|
Próximo Texto | Índice
CRÍTICA
A mídia, o frango e a "farra do Guga"
FERNANDO DE BARROS E SILVA
especial para a Folha
"O que aconteceu comigo?",
pergunta-se Gregor Samsa, o
protagonista da famosa novela
de Franz Kafka, ao acordar de
"sonhos intranquilos" e perceber que durante a noite havia se
"metamorfoseado num inseto
monstruoso".
"O que aconteceu comigo?",
deve ter-se perguntado Gustavo
Kuerten, ao acordar do sonho de
Roland Garros e ver-se metamorfoseado em "ídolo nacional". Ele é, a despeito de si mesmo, nosso novo Gregor Samsa.
No cerco da mídia ao herói da
vez, podemos ouvir a alma verde-amarela, que espuma e grita
eufórica na voz de algum desses
Galvões Buenos da vida:
- Guga, agora você é o "nosso
Guga", à custa de seu talento solitário exercitaremos de novo
nosso ufanismo, que andava órfão. Faremos com que o espalhafato da alma brazuca contamine
o seu jeito discreto, faremos com
que você perca tudo o que tem de
despojado e simples, seguiremos
os seus passos, vasculharemos
sua vida pessoal, invadiremos as
festas onde você gostaria de estar
só com os amigos, obrigaremos
você a ouvir aquela música do
Gonzaguinha de que tanto gosta
até não aguentar mais e ficar louco. Obrigado, Guga, obrigado!

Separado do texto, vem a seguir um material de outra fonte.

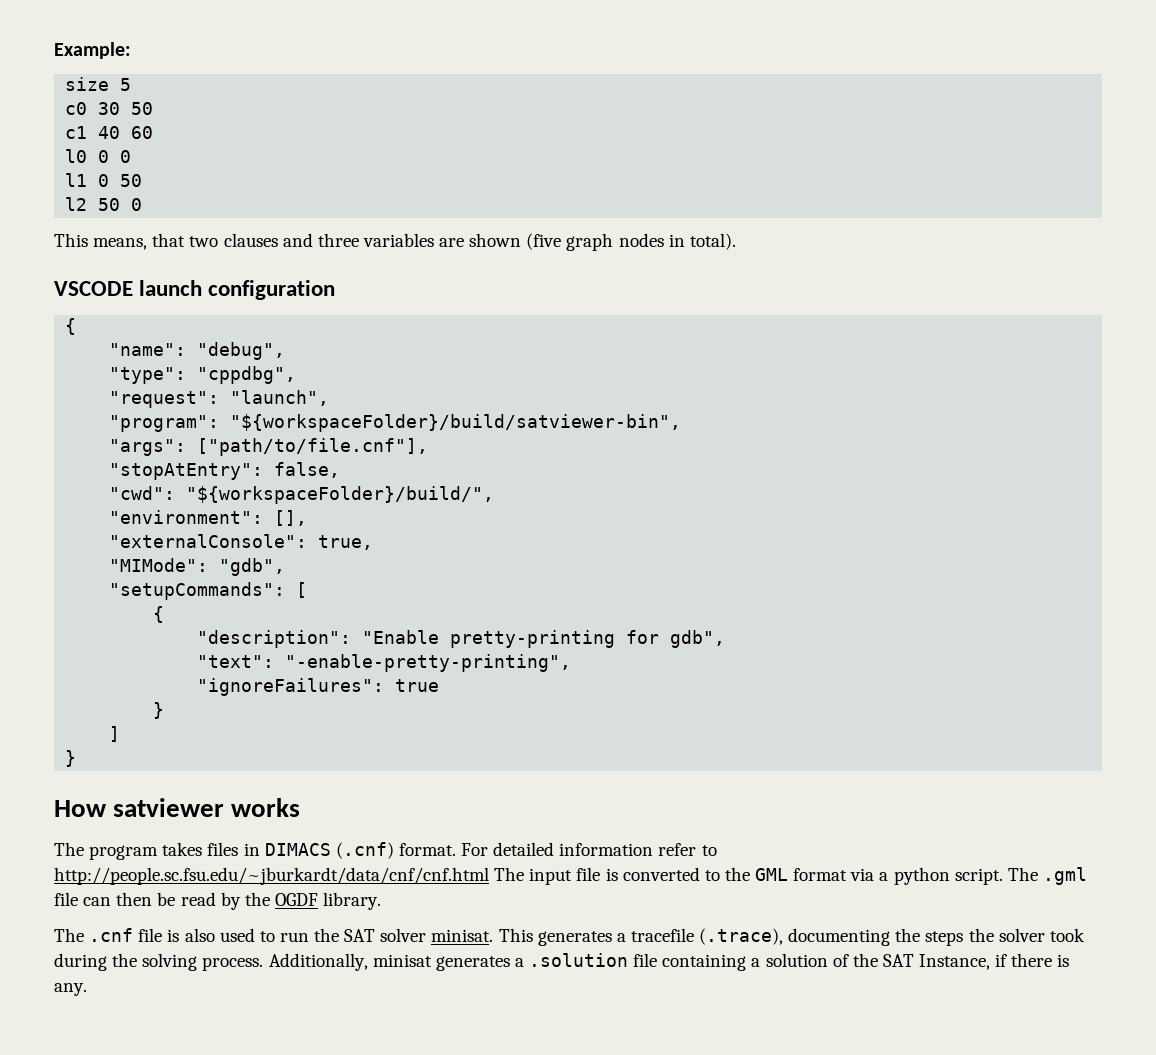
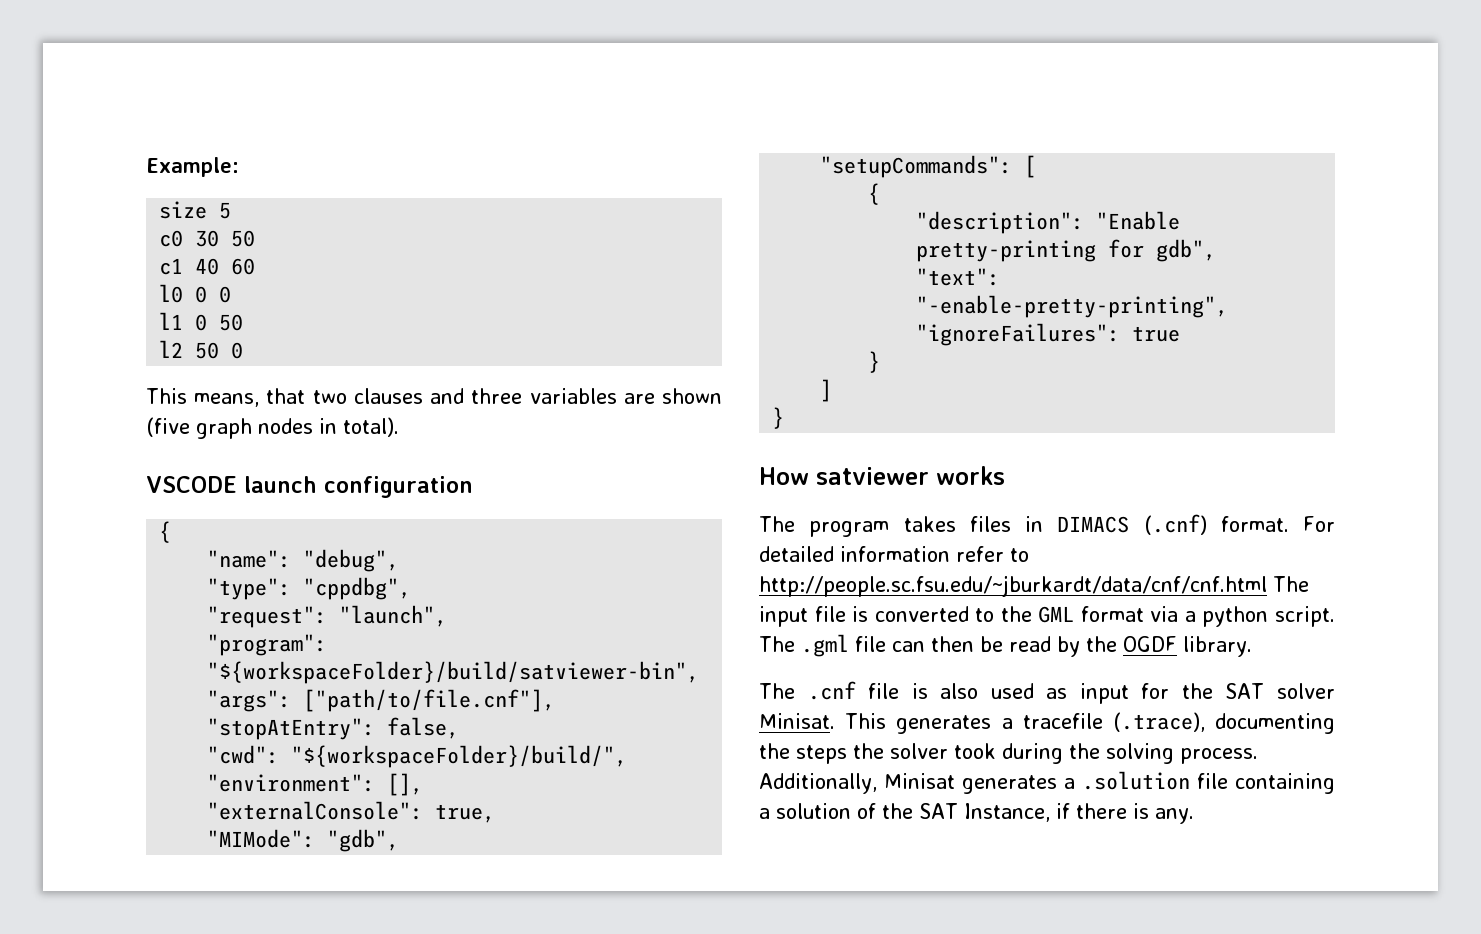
- The .cnf file is also used to run the SAT solver minisat.
+ The .cnf file is also used as input for the SAT solver Minisat.
- Additionally, minisat generates a .solution file containing a solution of the SAT Instance, if there is any.
+ Additionally, Minisat generates a .solution file containing a solution of the SAT Instance, if there is any.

Valeu, Guga, vaaaaaaaleu!!!
Nem é preciso estender à toa a
comparação entre "A Metamorfose", de Kafka, e a vida de Gustavo Kuerten. Basta dizer que a
primeira antecipa o totalitarismo
latente da sociedade massificada,
do qual a TV, na sua aparente
inocência, é hoje a maior expressão e veículo. Alguém desconfiado desses surtos cíclicos de ufanismo e um pouco atento à lógica interna da indústria da diversão há de concordar que o absurdo não está no eventual espanto
de alguém solitário, mas na naturalidade com que todos reagem ao absurdo -aí sim- desse processo de loucura coletiva.
Há, no entanto, quem discorde
dessa avaliação severa quando se
trata de apreciar o ufanismo brasileiro. O "oba oba" orquestrado em torno de Guga seria antes
uma explosão de energia vital,
uma festa carnavalesca, uma manifestação saudável de nacionalismo e de nacionalidade, a prova
cabal de que há, no "Brasil profundo", alguma coisa acima das
classes, algo como um "jeito de
corpo", uma ginga esperta e alegre, capaz de aplacar todos os
conflitos e acomodar as piores
disparidades sociais numa comunhão inesperada. Essa é,
aliás, a nossa tradição. Nossa auto-imagem é futebolística e carnavalesca, nunca histórica. Sempre odiamos o conflito.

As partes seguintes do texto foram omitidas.